> _Task requirements_
Return the lines of the material below exactly, beginning with the line that has "background: #701a75 ->" in it and finishing with the line that has "padding-right: 22px ->" in it. Leave all pictures aside.

> _Input for this task_
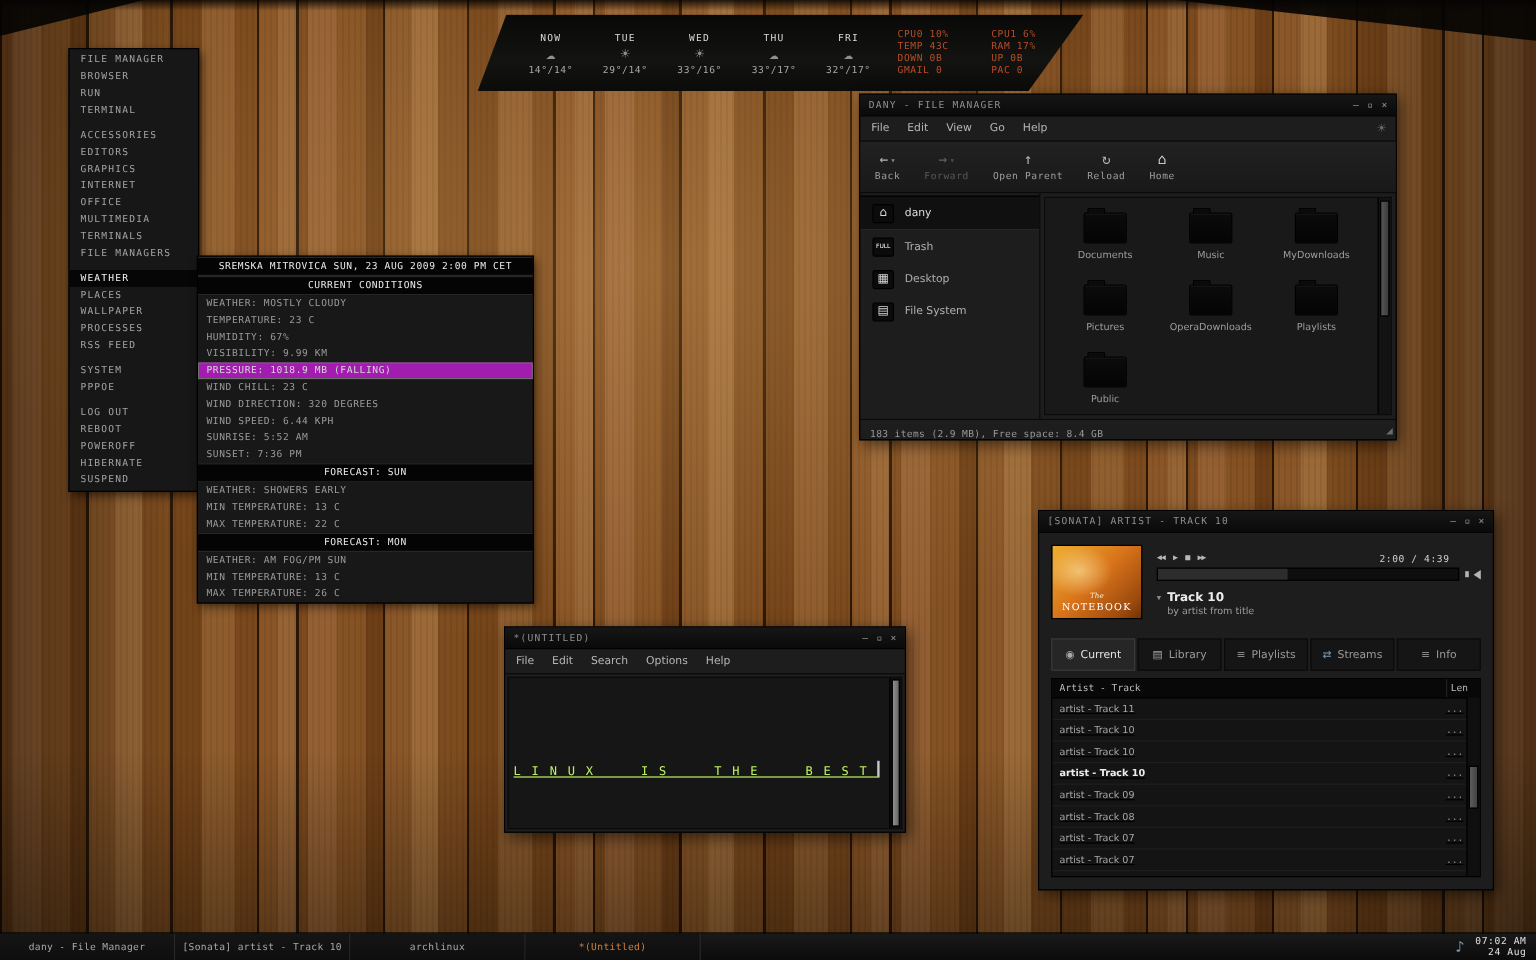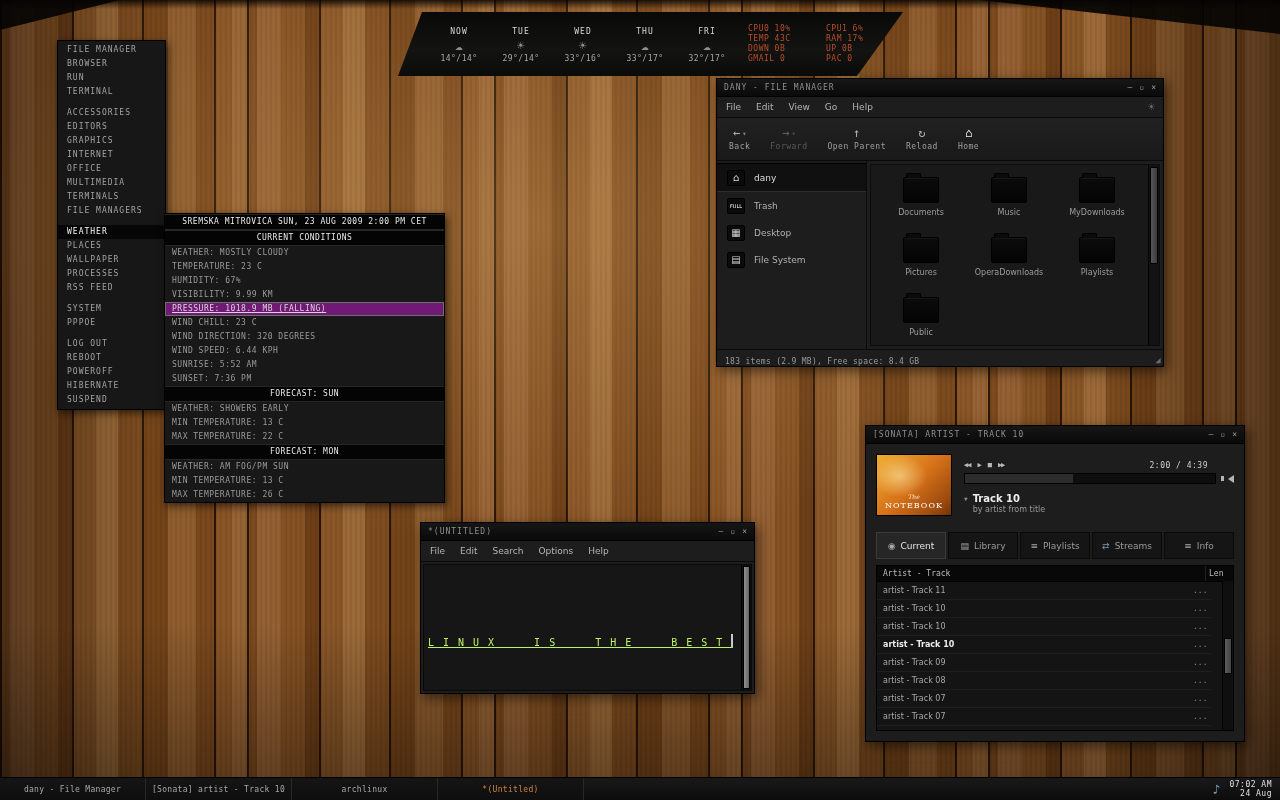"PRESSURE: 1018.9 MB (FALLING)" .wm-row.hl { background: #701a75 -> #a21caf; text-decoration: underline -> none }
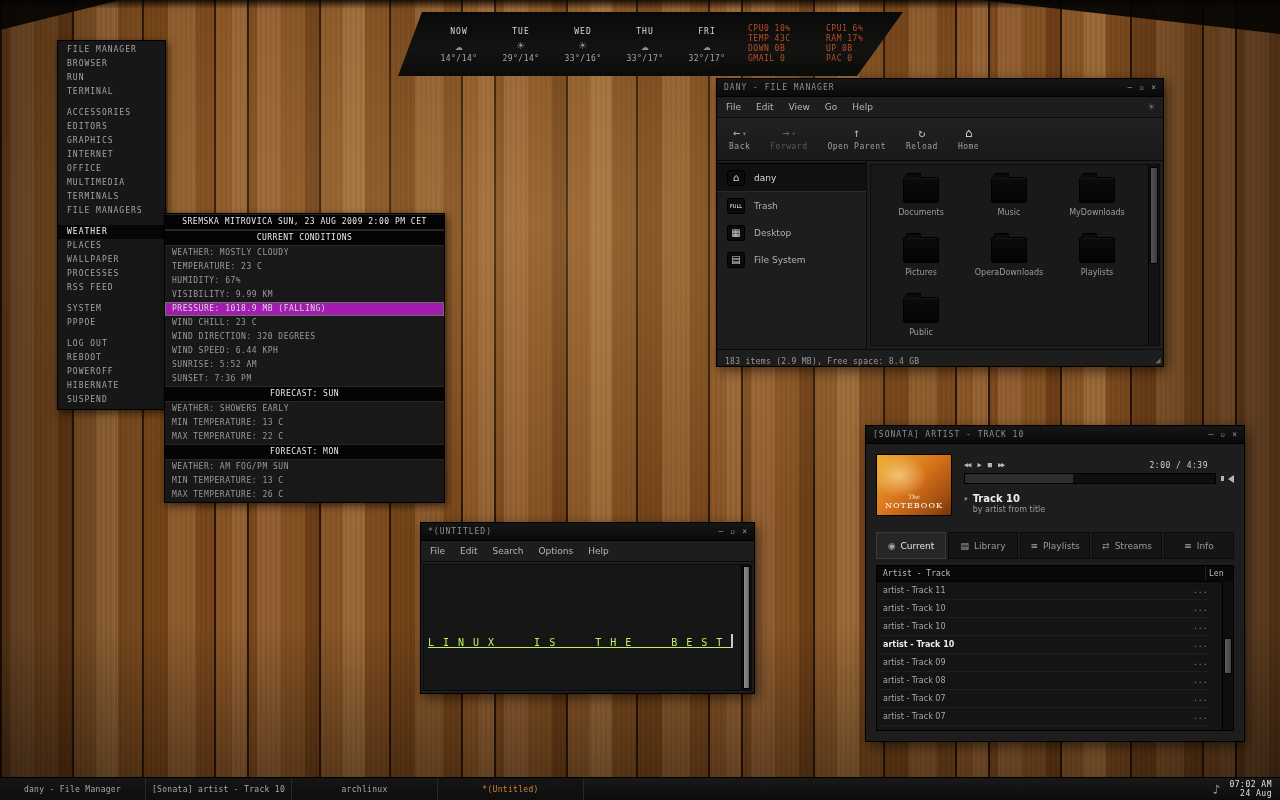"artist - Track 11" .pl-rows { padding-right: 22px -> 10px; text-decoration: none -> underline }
* * *
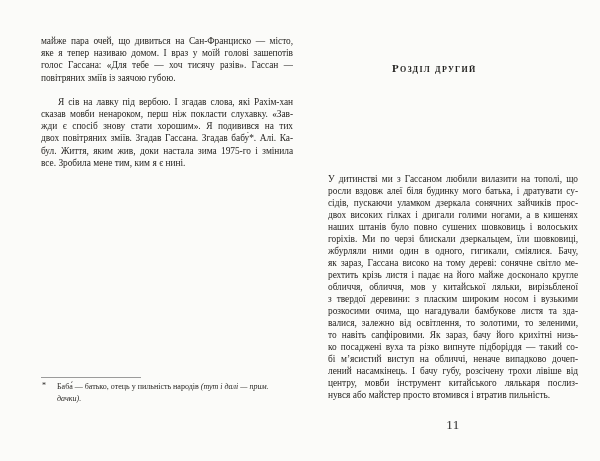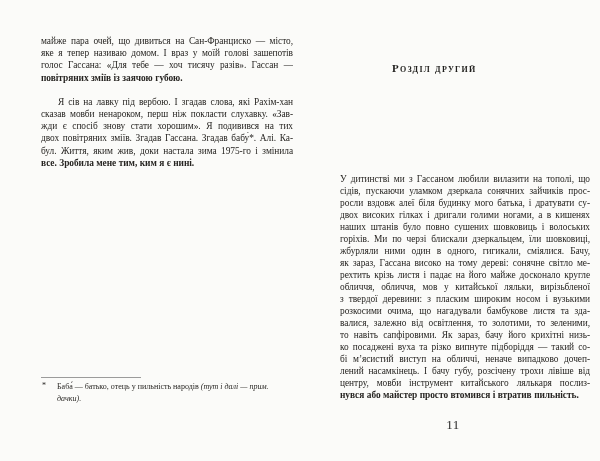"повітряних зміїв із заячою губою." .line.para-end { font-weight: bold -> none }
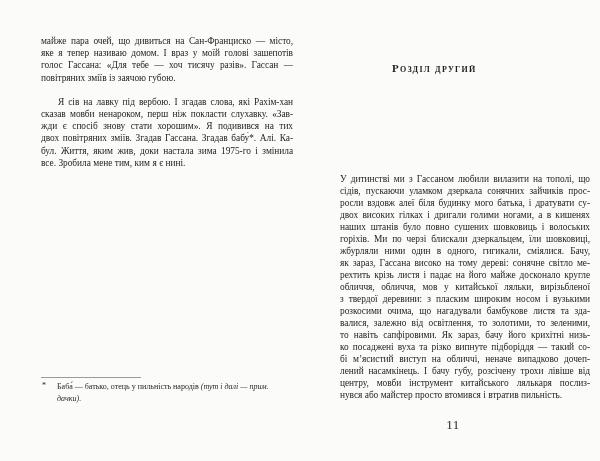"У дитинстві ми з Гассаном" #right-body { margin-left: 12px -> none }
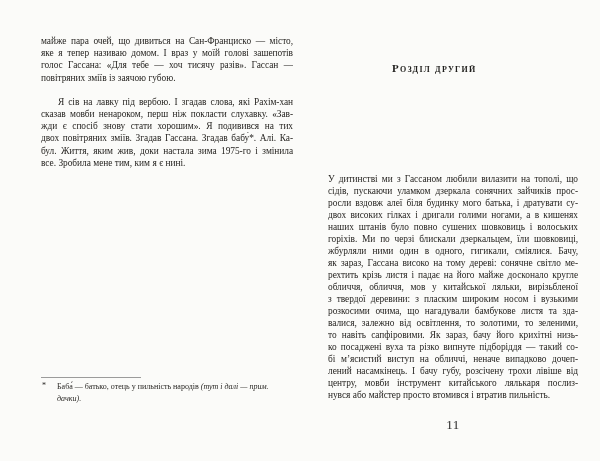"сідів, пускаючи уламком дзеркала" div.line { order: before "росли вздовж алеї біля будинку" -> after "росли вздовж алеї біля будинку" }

> _Exercise answer_
"PRESSURE: 1018.9 MB (FALLING)" .wm-row.hl { background: #701a75 -> #a21caf; text-decoration: underline -> none }
"artist - Track 11" .pl-rows { padding-right: 22px -> 10px; text-decoration: none -> underline }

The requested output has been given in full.